Bayesian reasoning

From The Jolly Contrarian
Jump to navigation Jump to search
Lies, Damn Lies and Statistics
Index: Click to expand:
Tell me more
Sign up for our newsletter — or just get in touch: for ½ a weekly 🍺 you get to consult JC. Ask about it here.

I could go on and on about the failings of Shakespeare ... but really I shouldn’t need to: the Bayesian priors are pretty damning. About half of the people born since 1600 have been born in the past 100 years, but it gets much worse than that. When Shakespeare wrote, almost all of Europeans were busy farming, and very few people attended university; few people were even literate—probably as low as about ten million people. By contrast, there are now upwards of a billion literate people in the Western sphere. What are the odds that the greatest writer would have been born in 1564?

Chauncey Gardiner’s “sophomore college blog”, quoted in Michael Lewis’ Going Infinite

You ever seen the dude from FTX? The one that went to prison? That dude shouldn’t be talking about Shakespeare.

—Mike Tyson

Bayesian reasoning
beɪzˈiːən ˈpraɪə (n.)
The initial probability of an event before any new evidence is taken into account. The prior probability can be informed by the base rate — in the absence of other information it should be the same — but it can also include other sources of local information.

The “base rate” is the general prevalence of a characteristic or event within a given population.

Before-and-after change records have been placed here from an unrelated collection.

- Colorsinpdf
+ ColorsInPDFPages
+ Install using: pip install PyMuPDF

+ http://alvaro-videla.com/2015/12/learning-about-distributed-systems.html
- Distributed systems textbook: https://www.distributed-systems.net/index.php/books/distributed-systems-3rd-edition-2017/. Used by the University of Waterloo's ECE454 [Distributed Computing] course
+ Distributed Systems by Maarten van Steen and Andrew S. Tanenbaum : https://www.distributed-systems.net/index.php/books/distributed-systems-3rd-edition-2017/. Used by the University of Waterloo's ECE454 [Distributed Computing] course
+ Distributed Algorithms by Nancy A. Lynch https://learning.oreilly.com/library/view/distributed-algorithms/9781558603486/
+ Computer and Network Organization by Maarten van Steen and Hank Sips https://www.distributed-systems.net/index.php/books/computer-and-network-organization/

For example, if 1% of a population has a certain disease, the “base rate” of the disease is 1%.

While the base rate may also be a Bayesian prior probability it will not necessarily be, if you have additional information about the subject (for example knowledge of a genetic history of the disease in a given patient).

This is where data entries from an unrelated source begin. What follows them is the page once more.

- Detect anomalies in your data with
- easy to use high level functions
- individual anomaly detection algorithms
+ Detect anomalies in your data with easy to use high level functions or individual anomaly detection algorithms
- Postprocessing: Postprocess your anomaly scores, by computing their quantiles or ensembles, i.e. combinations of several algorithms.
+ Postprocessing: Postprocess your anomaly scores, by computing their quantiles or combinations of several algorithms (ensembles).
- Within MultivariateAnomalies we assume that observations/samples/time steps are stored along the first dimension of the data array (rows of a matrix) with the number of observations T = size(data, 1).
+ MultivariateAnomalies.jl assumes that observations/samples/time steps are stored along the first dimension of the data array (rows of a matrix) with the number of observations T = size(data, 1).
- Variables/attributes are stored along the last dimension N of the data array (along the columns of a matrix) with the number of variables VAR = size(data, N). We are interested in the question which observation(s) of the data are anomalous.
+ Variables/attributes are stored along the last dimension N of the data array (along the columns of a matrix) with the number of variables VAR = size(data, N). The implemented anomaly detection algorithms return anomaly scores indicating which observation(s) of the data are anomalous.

“Sampling” versus “inferential” probabilities

When calculating probabilities you have a “population” set of data — the complete data set about which you want to draw a conclusion, and the “sample” — those items you actually test. There is a two-way relationship between sample and population. If we know the population but have not yet taken a sample, we can caculate the probability of a specific sample from it: this is the “sampling” probability; if we have drawn a sample but do not yet know the makeup of the population, we can calculate the probability of the whole population having a certain characteristic based on the sample. This is an “inferential” probability.

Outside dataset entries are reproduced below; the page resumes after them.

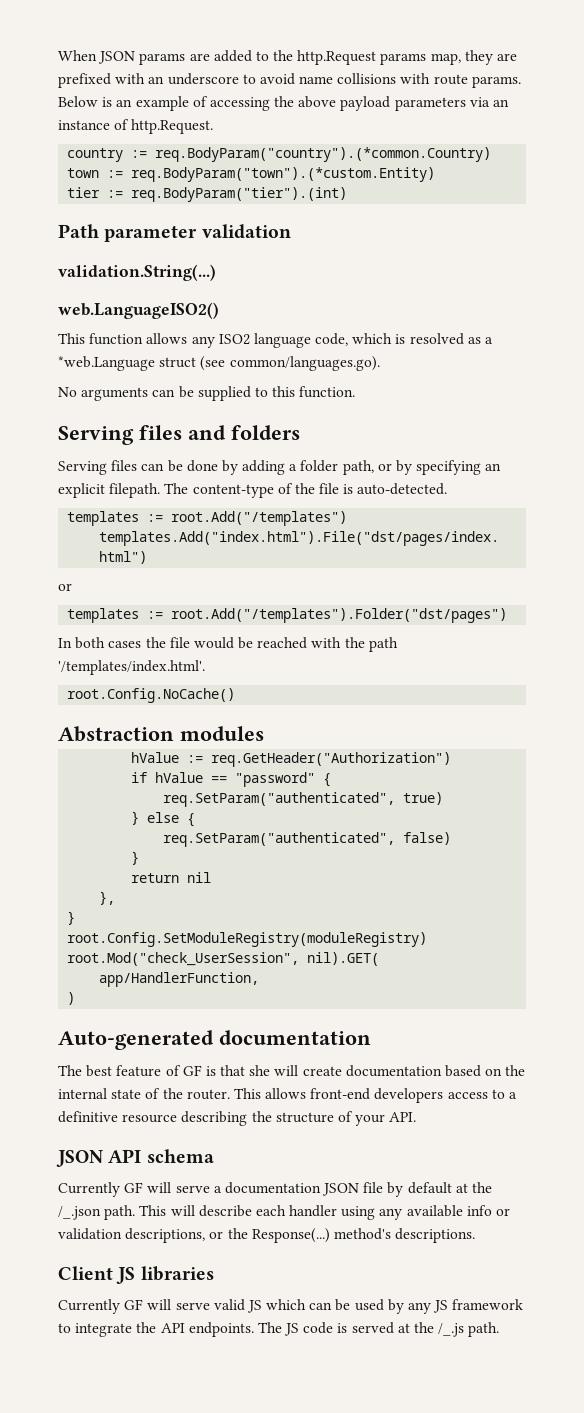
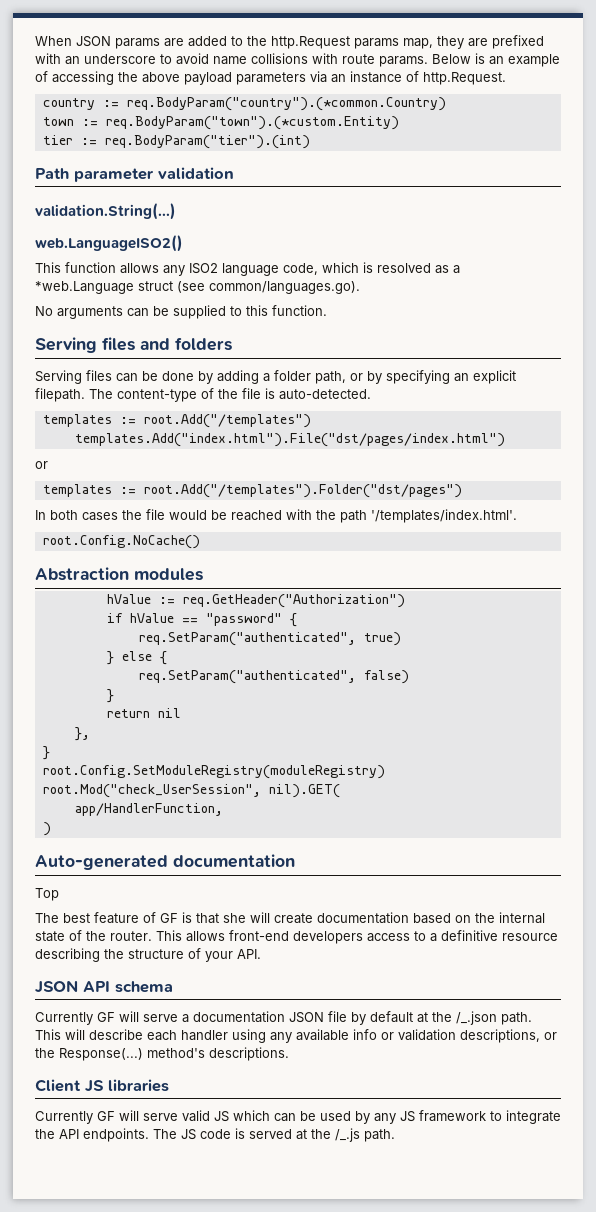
+ Top

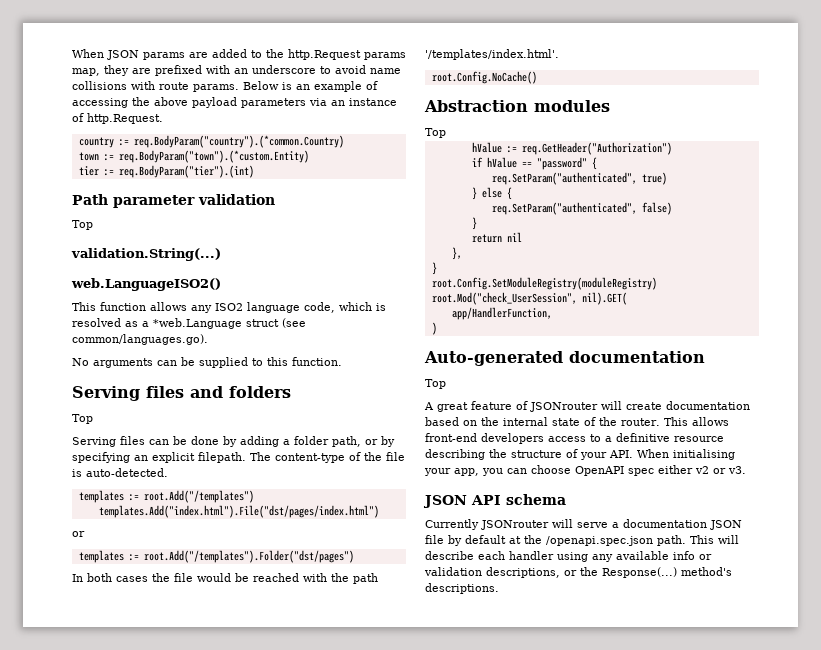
  Path parameter validation
+ Top
  Serving files and folders
+ Top
  Abstraction modules
+ Top
- The best feature of GF is that she will create documentation based on the internal state of the router.
+ A great feature of JSONrouter will create documentation based on the internal state of the router.
- This allows front-end developers access to a definitive resource describing the structure of your API.
+ This allows front-end developers access to a definitive resource describing the structure of your API. When initialising your app, you can choose OpenAPI spec either v2 or v3.
- Currently GF will serve a documentation JSON file by default at the /_.json path.
+ Currently JSONrouter will serve a documentation JSON file by default at the /openapi.spec.json path.
- Client JS libraries
- Currently GF will serve valid JS which can be used by any JS framework to integrate the API endpoints. The JS code is served at the /_.js path.

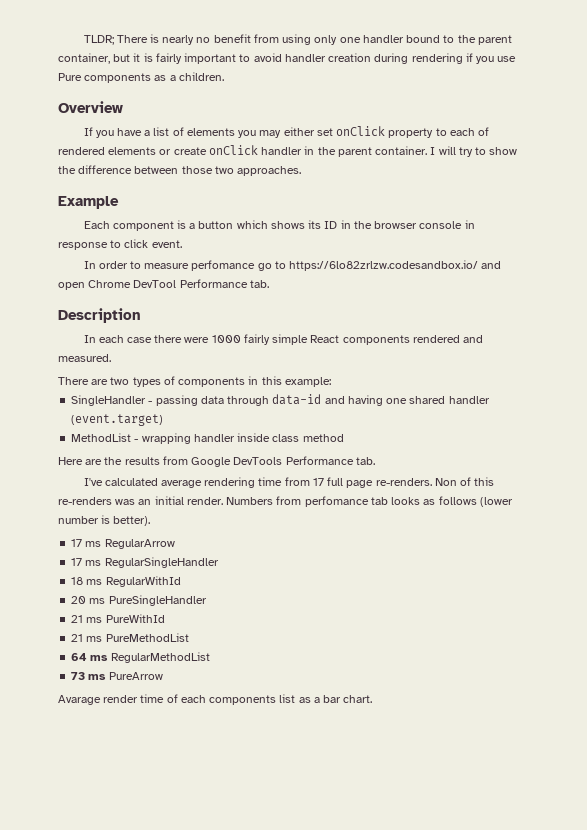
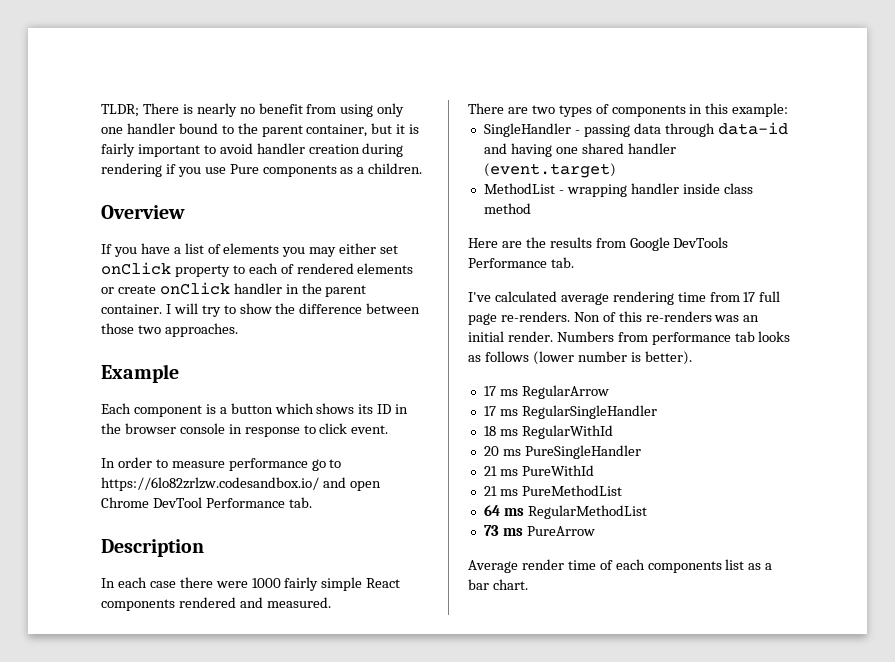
- In order to measure perfomance go to https://6lo82zrlzw.codesandbox.io/ and open Chrome DevTool Performance tab.
+ In order to measure performance go to https://6lo82zrlzw.codesandbox.io/ and open Chrome DevTool Performance tab.
- Numbers from perfomance tab looks as follows (lower number is better).
+ Numbers from performance tab looks as follows (lower number is better).
- Avarage render time of each components list as a bar chart.
+ Average render time of each components list as a bar chart.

Sampling probability: “What is the likelihood of choosing a 6-foot person from a population of 1000 people whose average height is five foot eight with a standard deviation of 5 inches?”

Inferential probability: “What is the likelihood that, having selected a 6-foot person from a population of 1000 people, the population's average height is five foot eight with a standard deviation of 5 inches?”

Now, to healthcare serial murderise that:

Sampling probability: “What is the likelihood of randomly selecting a nurse from a population of fifty nurses at a given hospital who was on duty for ten suspicious events at the hospital in a given 12-month period?”

Inferential probability: “What is the likelihood that, given there are ten suspicious events at a hospital in a 12-month period, one nurse out of fifty was on duty for all of them?”

Chauncey dunk

A way to incorporate existing knowledge or beliefs about a parameter into statistical analysis.

For example, if you believe that:

  1. All playwrights can be objectively ranked according to independent, observable criteria;
  2. The quality of those playwrights in a given sample will be normally distributed; and
  3. The best way of assessing the quality of dramas is by statistical analysis

Then:

  1. You have already made several category errors, should not be talking about art, and if you are, no-one should be listening; but
  2. If nonetheless you still are, and they still are, and you are trying to estimate the statistical likelihood of a specific Elizabethan playwright being the best in history, then your knowledge that there were vastly fewer playwrights active in the Elizabethan period than have existed in all of history until now — which is a Bayesian “prior distribution” — might help you conclude that the odds of that Elizabethan playwright really being the best are vanishingly low.

At the same time, everyone else will conclude that you have no idea about literature and a shaky grasp even of Bayesian statistics.

But JC digresses.

Bayesian statistics have, in our dystopian techno-determinist age, a lot to answer for.

In their place they can unravel surprising odds in a game of chance that human brains intuitively misapprehend — this will help should you be asked to choose wisely between goats and cars — but outside the tight swim lanes of statistical experiment, they can be easily misapplied and may get badly lost in weighing up the risks of the market, the merits of Shakespeare, our debt to distant future generations, and the prospect of onrushing apocalypse, courtesy of which, some theorists tell us, there won’t be many future generations to worry about anyway.

Goats and sportscars

The neatest illustration of how “Bayesian priors” work is the “Monty Hall” problem, named for the ghost of the gameshow Deal or No Deal:

You are a game-show contestant. The host shows you three doors and tells you: “Behind one of those doors is a Ferrari. Behind the other two are goats.[1] You may choose one door.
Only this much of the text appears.